Iran’s reparations demand did not arrive fully formed. The April 14 letter, reported by PressTV and The National, named five states — Saudi Arabia, the UAE, Bahrain, Qatar, and Jordan. The May 1 letter added Kuwait, expanding the defendant list to six, and the escalation was not arbitrary: it tracked, with a precision that suggests deliberate legal engineering, the exact roster Admiral Cooper had praised as “exceptional teammates.”

Kuwait’s addition closed the gap between Iravani’s legal filing and CENTCOM’s public record. Cooper named six states; Iran’s April letter covered five of them; the May letter matched the list exactly, as though checking off names from a Pentagon press release and converting each commendation into a liability entry. Kuwait’s own UN ambassador, Naser Abdullah Alhayen, had warned in March that the Gulf faced “an existential threat to international and regional security” — language that, in Iravani’s reading, constituted a self-identification as a participant in a conflict rather than a bystander observing one.

The inclusion of Jordan on both letters is equally instructive. Jordan is not a Gulf state, has no Hormuz-adjacent coastline, and was not directly in the line of Iranian fire. Its presence signals that Iran’s liability theory extends beyond geography to function: any state that provided basing, airspace, or operational support qualifies as a co-belligerent, regardless of proximity to the Strait. Jordan co-signed the GCC’s collective defence declaration despite not being a GCC member, giving Iran the jurisdictional hook it needed to treat the coalition as a single legal entity.

When the six states issued a joint statement on March 26 reserving the right to take “all necessary measures” for self-defence under UN Charter Article 51, Iran’s legal response was that this collective invocation was itself void: states that facilitated the initial aggression cannot claim self-defence against the retaliation, Iravani argued, making the Article 51 declaration not a shield but — under Tehran’s theory — a signed confession.

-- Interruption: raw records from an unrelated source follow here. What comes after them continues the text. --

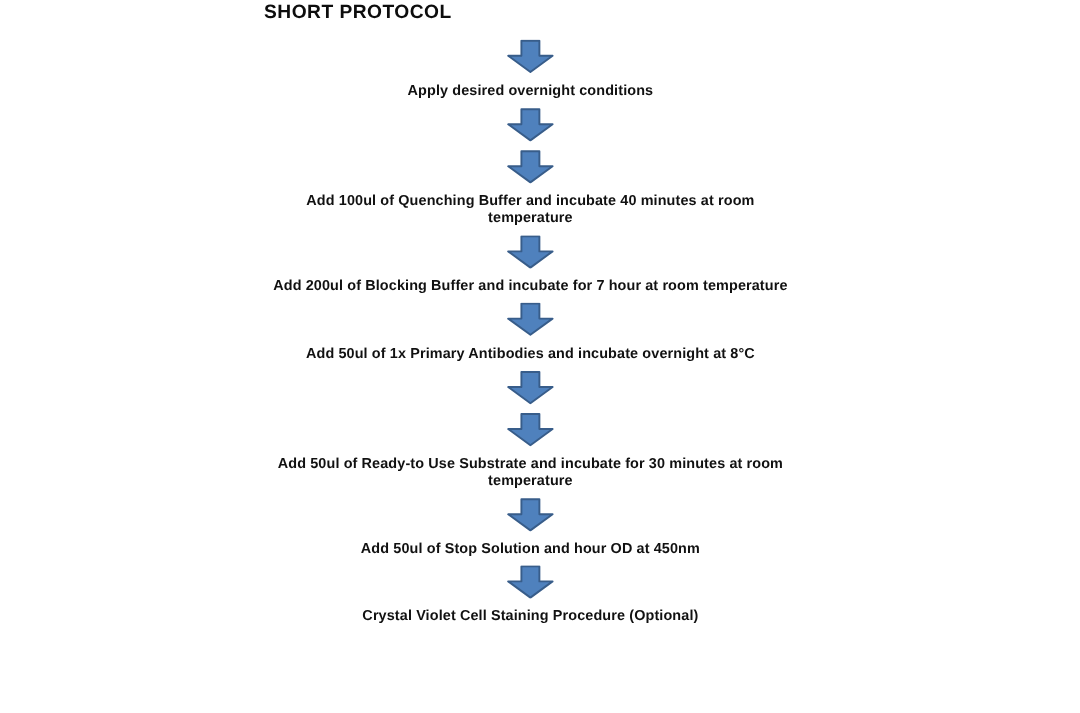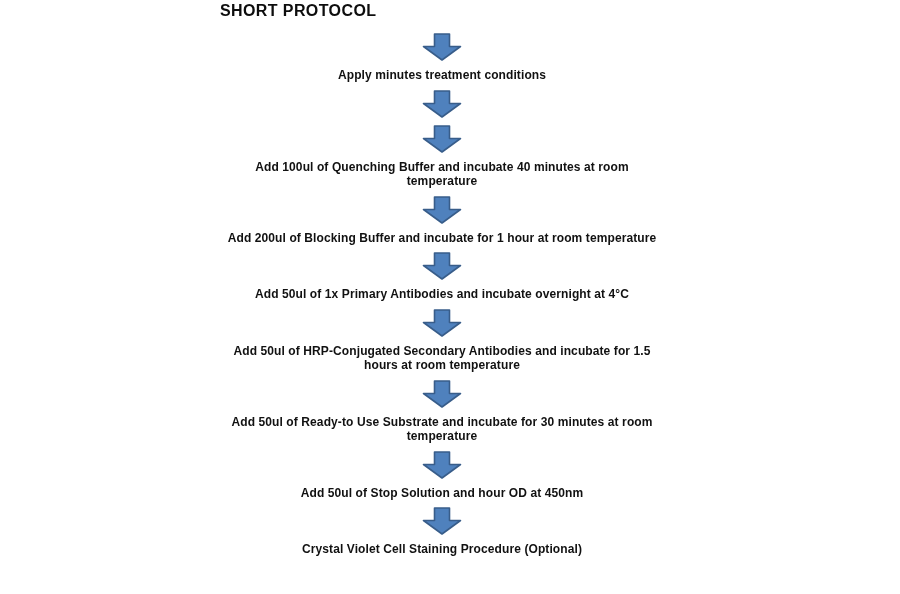--- a/index.html
+++ b/index.html
@@ -72,7 +72,7 @@
       </svg>
     </div>
 
-    <div class="step">Apply minutes treatment conditions</div>
+    <div class="step">Apply desired overnight conditions</div>
 
     <div class="arrow">
       <svg width="40" height="28" viewBox="0 0 40 28" aria-hidden="true">

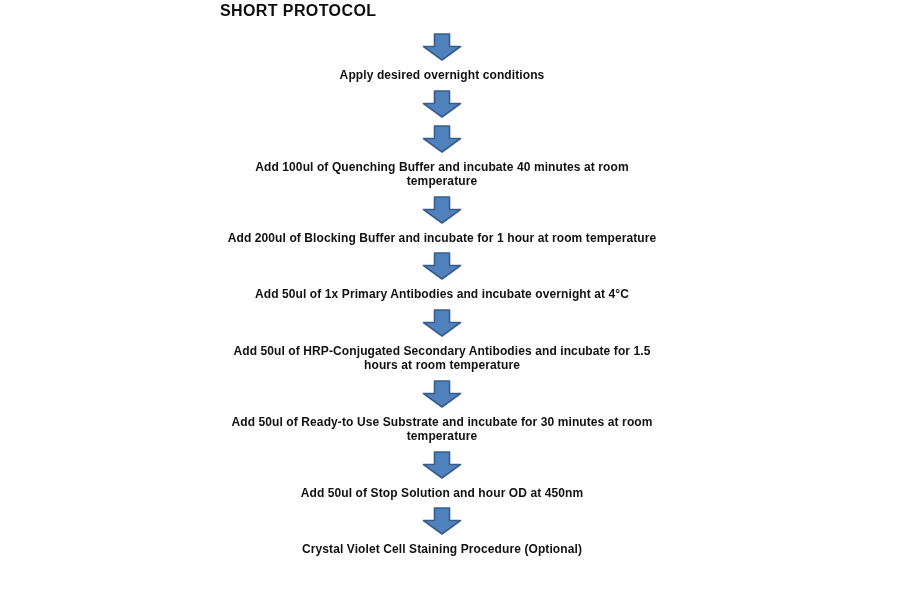--- a/index.html
+++ b/index.html
@@ -96,7 +96,7 @@
       </svg>
     </div>
 
-    <div class="step">Add 200ul of Blocking Buffer and incubate for 1 hour at room temperature</div>
+    <div class="step">Add 200ul of Blocking Buffer and incubate for 7 hour at room temperature</div>
 
     <div class="arrow">
       <svg width="40" height="28" viewBox="0 0 40 28" aria-hidden="true">

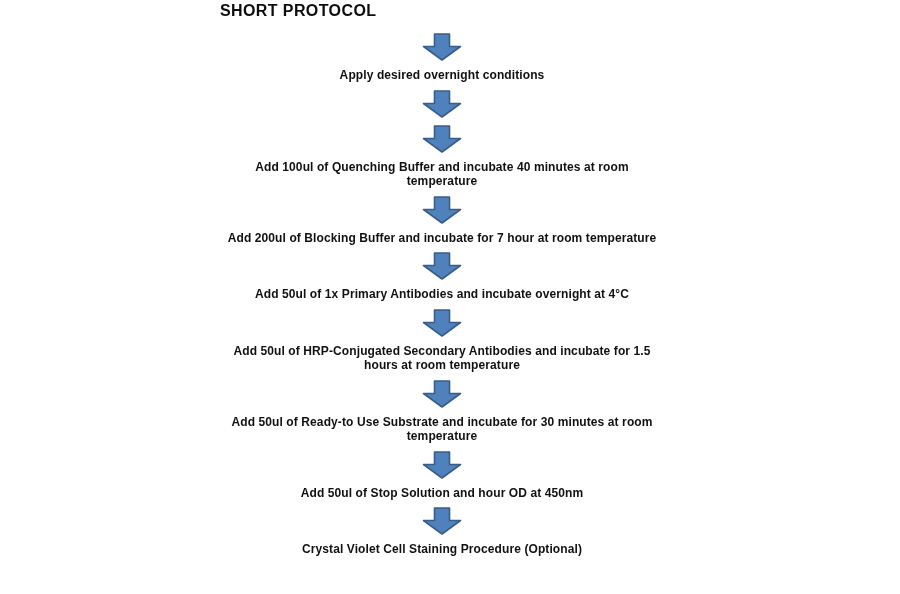--- a/index.html
+++ b/index.html
@@ -104,7 +104,7 @@
       </svg>
     </div>
 
-    <div class="step">Add 50ul of 1x Primary Antibodies and incubate overnight at 4°C</div>
+    <div class="step">Add 50ul of 1x Primary Antibodies and incubate overnight at 8°C</div>
 
     <div class="arrow">
       <svg width="40" height="28" viewBox="0 0 40 28" aria-hidden="true">

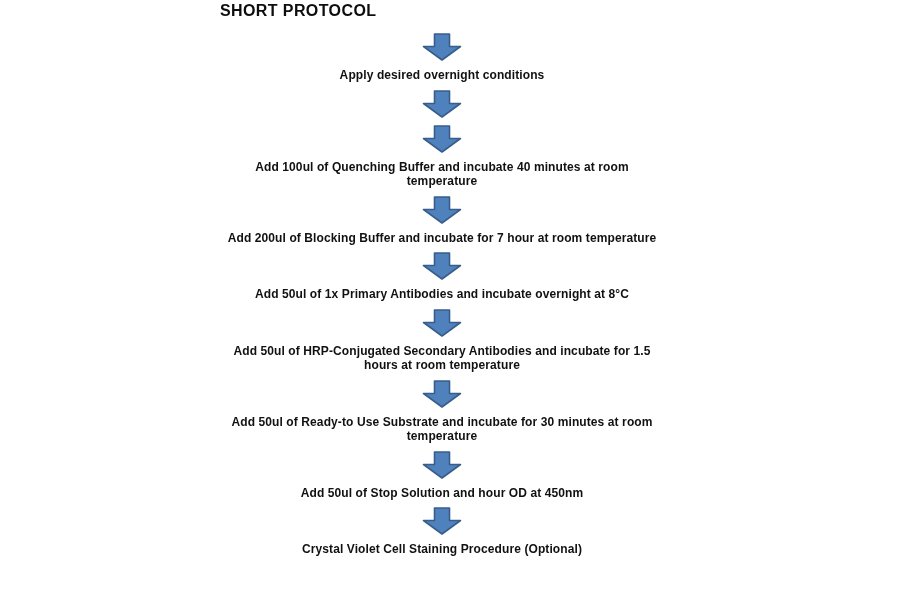--- a/index.html
+++ b/index.html
@@ -112,8 +112,6 @@
       </svg>
     </div>
 
-    <div class="step">Add 50ul of HRP-Conjugated Secondary Antibodies and incubate for 1.5
-hours at room temperature</div>
 
     <div class="arrow">
       <svg width="40" height="28" viewBox="0 0 40 28" aria-hidden="true">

Iran’s legal citations were filed in diplomatic correspondence, not before a tribunal. They draw on three pillars of international law — none of which require a court to function as negotiating architecture, and all of which are textually defensible enough to sustain a deadlock even if they could never sustain a judgement.

The first is UNGA Resolution 3314 (1974), specifically Article 3(f), which defines as an act of aggression “the action of a State in allowing its territory, which it has placed at the disposal of another State, to be used by that other State for perpetrating an act of aggression against a third State.” Iran’s application is textually straightforward: the six states placed their territory at the disposal of the United States, which used it to strike Iranian soil, making the host governments parties to the aggression under the General Assembly’s own definition.

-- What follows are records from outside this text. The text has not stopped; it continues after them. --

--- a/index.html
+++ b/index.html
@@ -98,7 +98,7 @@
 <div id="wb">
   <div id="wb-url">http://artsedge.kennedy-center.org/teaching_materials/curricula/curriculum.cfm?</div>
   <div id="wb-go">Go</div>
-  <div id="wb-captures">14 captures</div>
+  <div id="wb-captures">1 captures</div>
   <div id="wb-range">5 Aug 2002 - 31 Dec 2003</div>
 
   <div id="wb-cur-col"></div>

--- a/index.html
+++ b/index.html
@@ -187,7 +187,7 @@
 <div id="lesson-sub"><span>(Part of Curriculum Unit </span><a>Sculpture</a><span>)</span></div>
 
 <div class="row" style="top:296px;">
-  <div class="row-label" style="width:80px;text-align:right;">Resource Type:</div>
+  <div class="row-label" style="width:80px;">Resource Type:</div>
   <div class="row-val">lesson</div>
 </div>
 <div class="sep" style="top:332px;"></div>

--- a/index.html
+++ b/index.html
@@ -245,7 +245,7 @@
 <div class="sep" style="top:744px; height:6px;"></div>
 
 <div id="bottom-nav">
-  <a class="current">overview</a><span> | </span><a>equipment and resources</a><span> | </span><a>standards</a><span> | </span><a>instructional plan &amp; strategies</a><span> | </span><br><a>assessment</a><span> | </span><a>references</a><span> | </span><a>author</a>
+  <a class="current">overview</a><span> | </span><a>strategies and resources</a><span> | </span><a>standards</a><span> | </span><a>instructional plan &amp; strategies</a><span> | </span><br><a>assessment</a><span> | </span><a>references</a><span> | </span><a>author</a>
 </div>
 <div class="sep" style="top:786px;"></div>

The second is the International Law Commission’s Articles on State Responsibility, particularly Article 16, which holds that a state aiding or assisting another state in an internationally wrongful act bears responsibility if it had knowledge of the circumstances. The knowledge threshold is, in practice, trivially met — the six states were not unaware that American fighter jets were flying from bases within their borders, and Cooper’s “exceptional teammates” language confirmed they were not merely aware but actively coordinating.

The third, and least conventional, is Iravani’s inversion of Article 51 itself. The six-state joint statement of March 26 explicitly invoked the right of self-defence under the UN Charter; Iravani treated the invocation as a legal admission of participation, arguing that you cannot claim self-defence when your contribution to the initial aggression disqualifies you from invoking it. It is a circular argument, but it is precisely the kind of circular argument that bogs down ceasefire negotiations for years, because resolving it requires first agreeing on who attacked whom and when the conflict began — the one question no party to this war can answer identically.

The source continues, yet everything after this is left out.